Le Curé et les Impies Éliphas Lévi (1810 - 1875)

Un bon curé prenait au sérieux
Les préceptes de l'Evangile.
Du bon peuple à sa voix docile
Il aimait les enfants, il consolait les vieux,
Il donnait sans compter et sans le dire à Rome.
Ses mains, son cœur, sa bourse étaient hospitaliers.
Je le vis en hiver, pour chausser un pauvre homme,
Oter lui-même ses souliers.
La paroisse, assez vaste, à son zèle soumise,
Comptait bien aussi quelques gens
Qui ne venaient pas à l'église ;
Mais le curé, s'ils étaient indigents,
Les visitait de préférence,
Et leur donnait autant qu'à d'autres, souvent plus.
Quelqu'un s'en étonna. – Voici ce que je pense,
Dit le curé. Le ciel console ses élus ;
Mais ceux qui dans le ciel ne trouvent qu'un grand vide
Sont bien plus malheureux : n'y dois-je pas songer ?
Ils ne me veulent pas pour guide,
Il me reste à les soulager.
Je ne puis les servir dans mon devoir d'apôtre,
Mais je leur dois, suivant mon devoir de chrétien,
Dans ce monde, en passant, faire beaucoup de bien,
Ne pouvant rien pour eux dans l'autre.

J'ai connu ce curé, je tiens même de lui
Cette anecdote véritable,
Qui, chez les chrétiens d'aujourd'hui,
Devra passer pour une fable.

Livre IV, fable 21


Symbole :

La petite anecdote qui porte le titre de fable XXI n’est ni une fable ni un symbole, c’est une simple et touchante histoire. Le prêtre qui comprenait si bien son ministère était curé de la cathédrale de Chartres en 1836 ; il se nommait l’abbé Lecomte. S’il y avait beaucoup de pareils curés, le monde entier serait bientôt chrétien.
L’abbé Lecomte n’était pas un curé philosophe et ne ressemblait en rien au vicaire savoyard de Rousseau ; ce n’était ni le Jocelyn de Lamartine, ni le Gabriel d’Eugène Sue. C’était un vrai catholique, un vrai croyant, qui prenait la morale au sérieux non moins que le dogme.
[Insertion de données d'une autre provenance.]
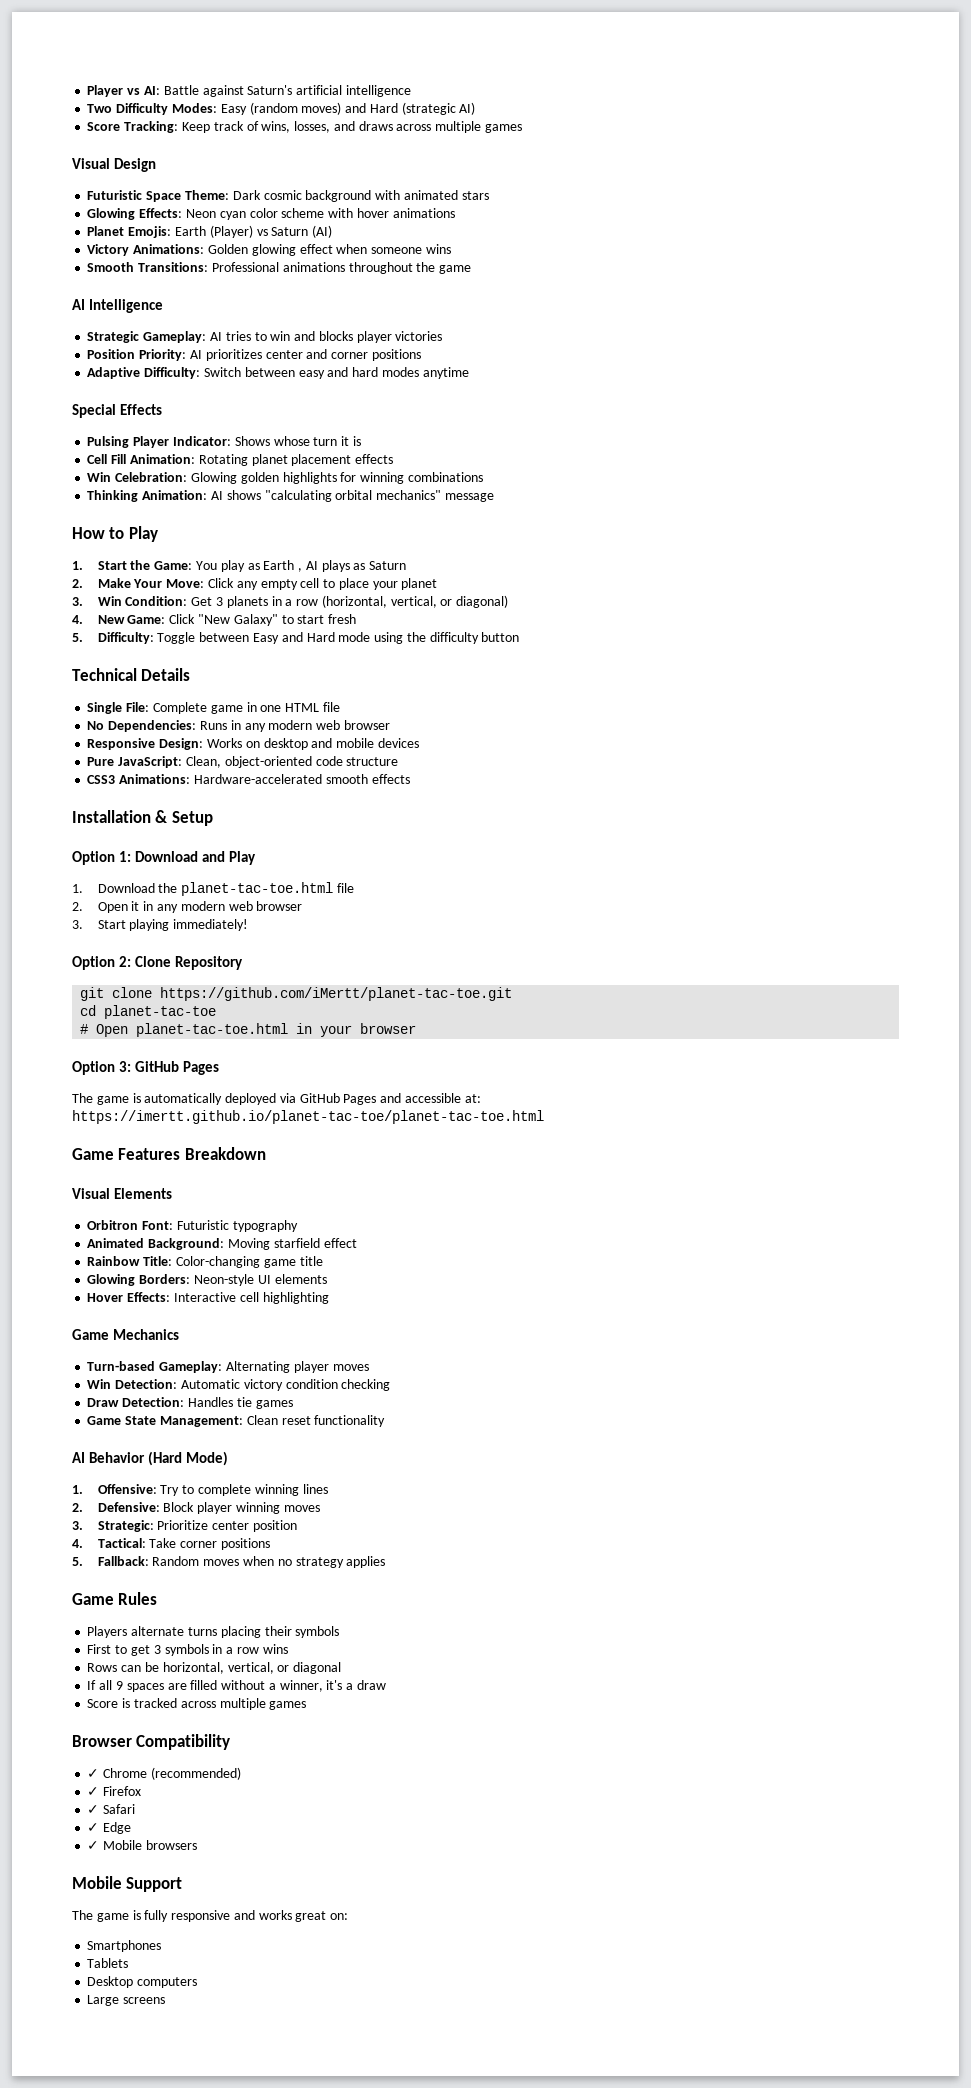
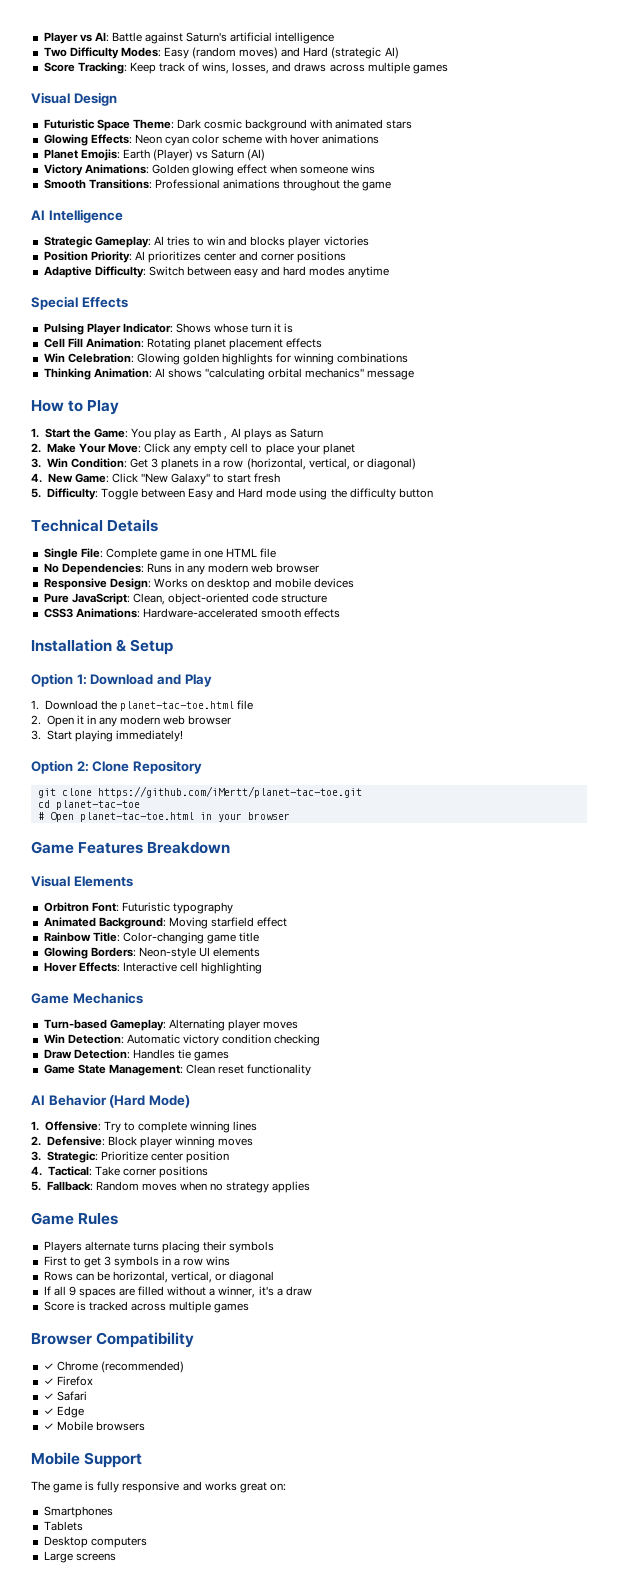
- Option 3: GitHub Pages
- The game is automatically deployed via GitHub Pages and accessible at: https://imertt.github.io/planet-tac-toe/planet-tac-toe.html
Il n’était pas tolérant, il était indulgent et charitable. Tolérance veut dire complicité négative, charité et indulgence veulent dire patience et réparation. Un prêtre tolérant est un prêtre sans foi ; un prêtre indulgent et charitable est un vrai prêtre.
L’Eglise n’est pas une maison de tolérance, c’est une maison d’indulgence et de charité.
La tolérance n’est pas charitable, et c’est pour cela que la charité ne doit pas être tolérante.
Le père de famille qui tolère les vices de ses enfants, le mari qui tolère les désordres de sa femme, sont des lâches. Pardonner n’est pas tolérer.
Faire du bien à ceux qui sont hostiles à nos croyances, c’est leur prouver que nos croyances sont salutaires, ce n’est pas tolérer leur incrédulité.
Faire du bien à ceux qui nous font du mal, ce n’est pas tolérer le mal, c’est vaincre le mal par le bien.
Soyons envers les ennemis de la religion d’une bienveillance acharnée et d’une charité
implacable.

Tu braves mes bienfaits, je les veux redoubler ;
Je t’en avais comblé, je veux t’en accabler.


Voilà quelle devrait être, selon nous et selon l’Evangile, l’intolérance de l’Eglise.